For patients with hepatocellular carcinoma (HCC) with portal vein tumor thrombosis (PVTT), the survival benefit of transarterial chemoembolization (TACE) compared with conservative treatment largely remains controversial. The objective of this study was to determine whether TACE confers a survival benefit to patients with HCC and PVTT, and to uncover prognostic factors.

Methods

Between July 2007 and July 2009, a prospective two-arm nonrandomized study was performed on consecutive patients with unresectable HCC with PVTT. In one arm, patients were treated by TACE using an emulsion of lipiodol and anticancer agents ± gelatin sponge embolization. In another arm, patients received conservative treatment.

Results

A total of 164 patients were recruited for the study (TACE group, n = 84; conservative treatment group, n = 80). Patients in the TACE group received a mean of 1.9 (range, 1–5) TACE sessions.

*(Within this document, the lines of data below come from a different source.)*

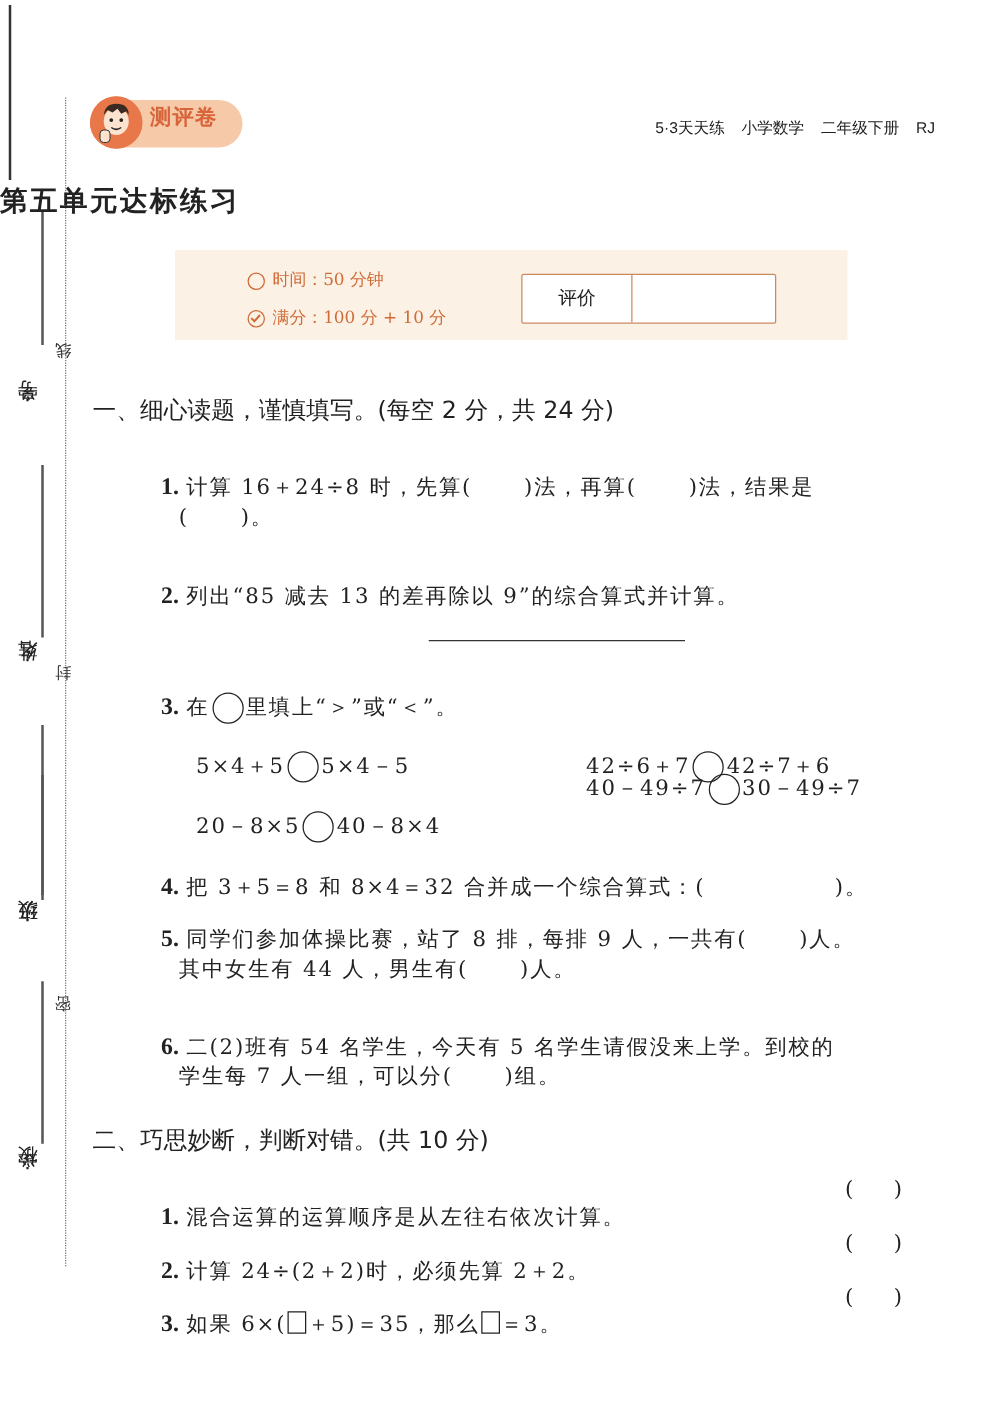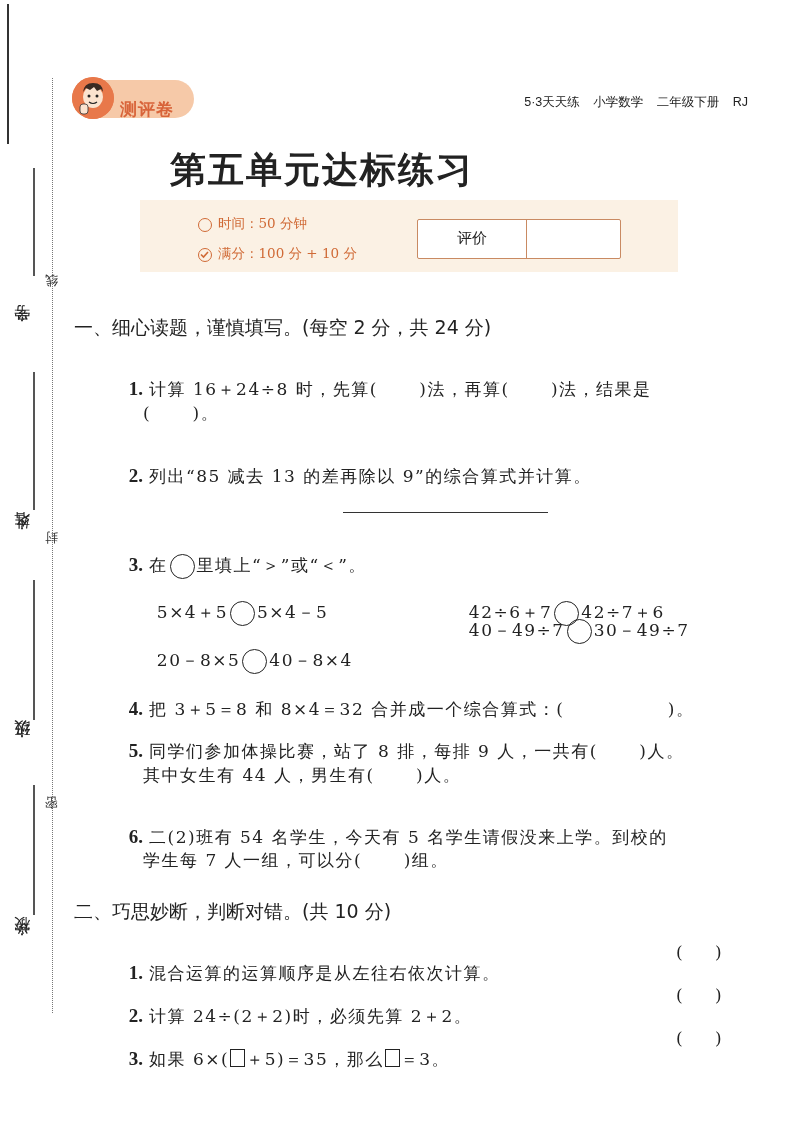--- a/index.html
+++ b/index.html
@@ -16,7 +16,7 @@
   
   .badge { position: absolute; left: 72px; top: 80px; width: 122px; height: 38px; background: #f6c9a8; border-radius: 19px; }
   .badge-avatar { position: absolute; left: 72px; top: 77px; width: 42px; height: 42px; border-radius: 50%; background: #e8784a; overflow: hidden; }
-  .badge-text { position: absolute; left: 120px; top: 98px; font-size: 17px; color: #d8643a; font-family: "DejaVu Sans", sans-serif; font-weight: bold; letter-spacing: 1px; }
+  .badge-text { position: absolute; left: 120px; top: 82px; font-size: 17px; color: #d8643a; font-family: "DejaVu Sans", sans-serif; font-weight: bold; letter-spacing: 1px; }
   .series { position: absolute; right: 52px; top: 94px; font-size: 12.5px; color: #222; font-family: Liberation Sans, sans-serif; word-spacing: 10px; }
   .title { position: absolute; left: 0; width: 644px; top: 146px; text-align: center; font-size: 36px; font-weight: bold; color: #222; letter-spacing: 2px; }
 

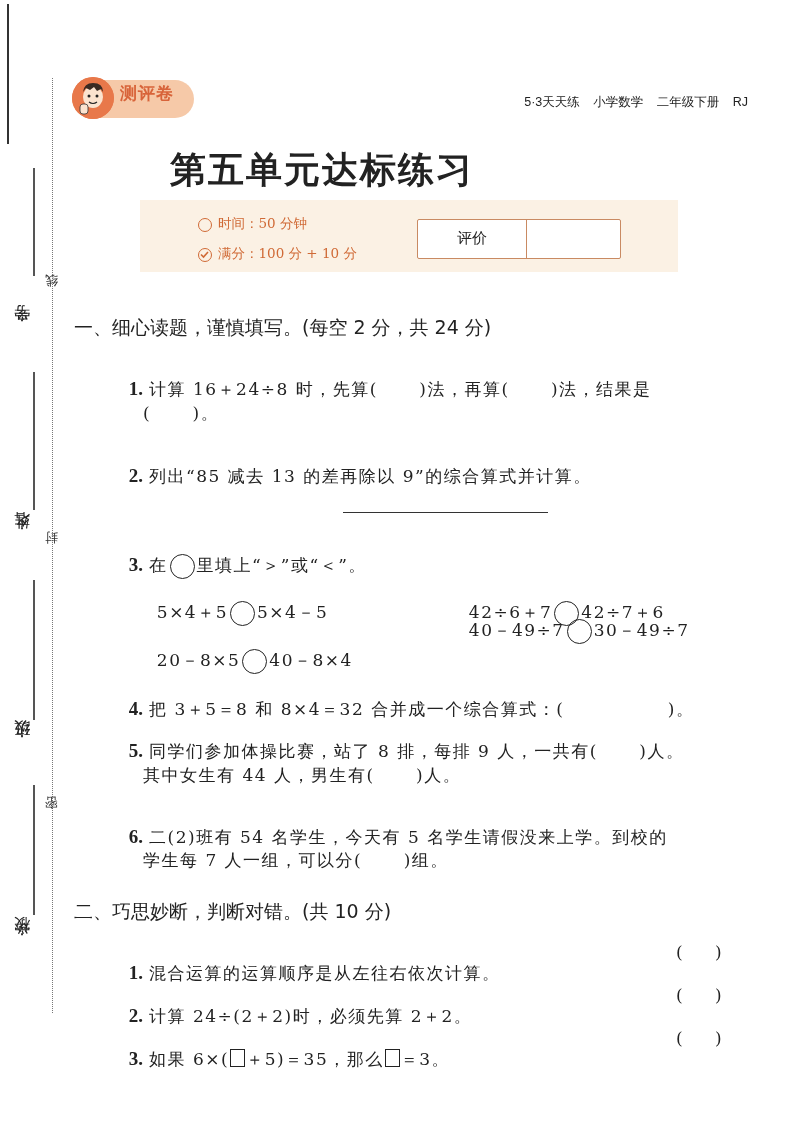--- a/index.html
+++ b/index.html
@@ -18,7 +18,7 @@
   .badge-avatar { position: absolute; left: 72px; top: 77px; width: 42px; height: 42px; border-radius: 50%; background: #e8784a; overflow: hidden; }
   .badge-text { position: absolute; left: 120px; top: 82px; font-size: 17px; color: #d8643a; font-family: "DejaVu Sans", sans-serif; font-weight: bold; letter-spacing: 1px; }
   .series { position: absolute; right: 52px; top: 94px; font-size: 12.5px; color: #222; font-family: Liberation Sans, sans-serif; word-spacing: 10px; }
-  .title { position: absolute; left: 0; width: 644px; top: 146px; text-align: center; font-size: 36px; font-weight: bold; color: #222; letter-spacing: 2px; }
+  .title { position: absolute; left: 0; width: 644px; top: 146px; text-align: left; font-size: 22px; font-weight: bold; color: #222; letter-spacing: 2px; }
 
   .info-band { position: absolute; left: 140px; top: 200px; width: 538px; height: 72px; background: #fbf1e4; }
   .info-row { position: absolute; left: 198px; font-size: 13.5px; color: #d06a36; }

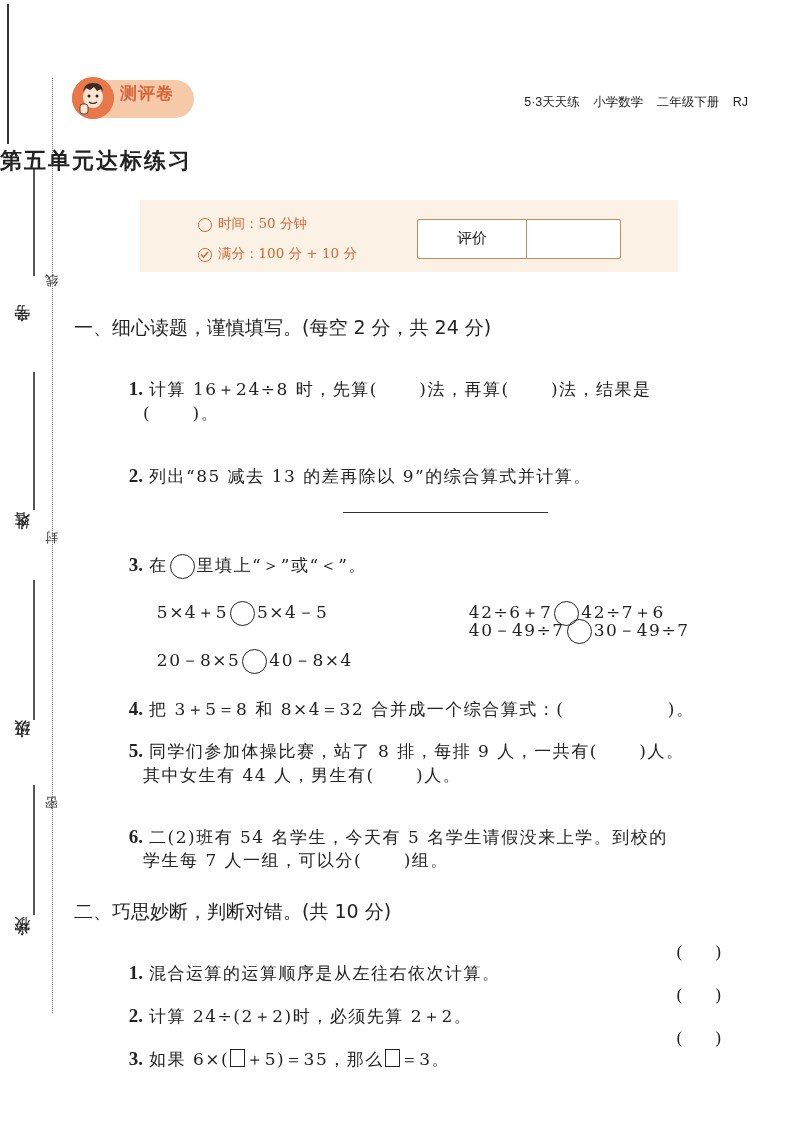--- a/index.html
+++ b/index.html
@@ -24,7 +24,7 @@
   .info-row { position: absolute; left: 198px; font-size: 13.5px; color: #d06a36; }
   .info-icon { position: absolute; left: 198px; width: 14px; height: 14px; border: 1.6px solid #d06a36; border-radius: 50%; }
   .eval-box { position: absolute; left: 417px; top: 219px; width: 204px; height: 40px; border: 1.5px solid #c98a62; background: #fff; border-radius: 2px; display: flex; }
-  .eval-label { width: 109px; border-right: 1.5px solid #c98a62; text-align: center; line-height: 37px; font-size: 15px; color: #222; }
+  .eval-label { width: 88px; border-right: 1.5px solid #c98a62; text-align: center; line-height: 37px; font-size: 15px; color: #222; }
   .eval-value { flex: 1; }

The overall median survival for all patients was 5.2 months, and the 12- and 24-month overall survival rates were 18.3% and 5.6%, respectively. The 12- and 24-month overall survival rates for the TACE and conservative groups were 30.9%, 9.2%, and 3.8%, 0%, respectively. The TACE group had significantly better survivals than the conservative group (P < 0.001). On subgroup analysis of segmental and major PVTT, the TACE group also had significantly better survivals (P = 0.002, P = 0.002). The treatment type, PVTT extent, tumor size, and serum bilirubin were independent prognostic factors of survival on multivariate analysis.

Conclusions

TACE was safe and feasible in selected HCC patients with PVTT and it had survival benefit over conservative treatment.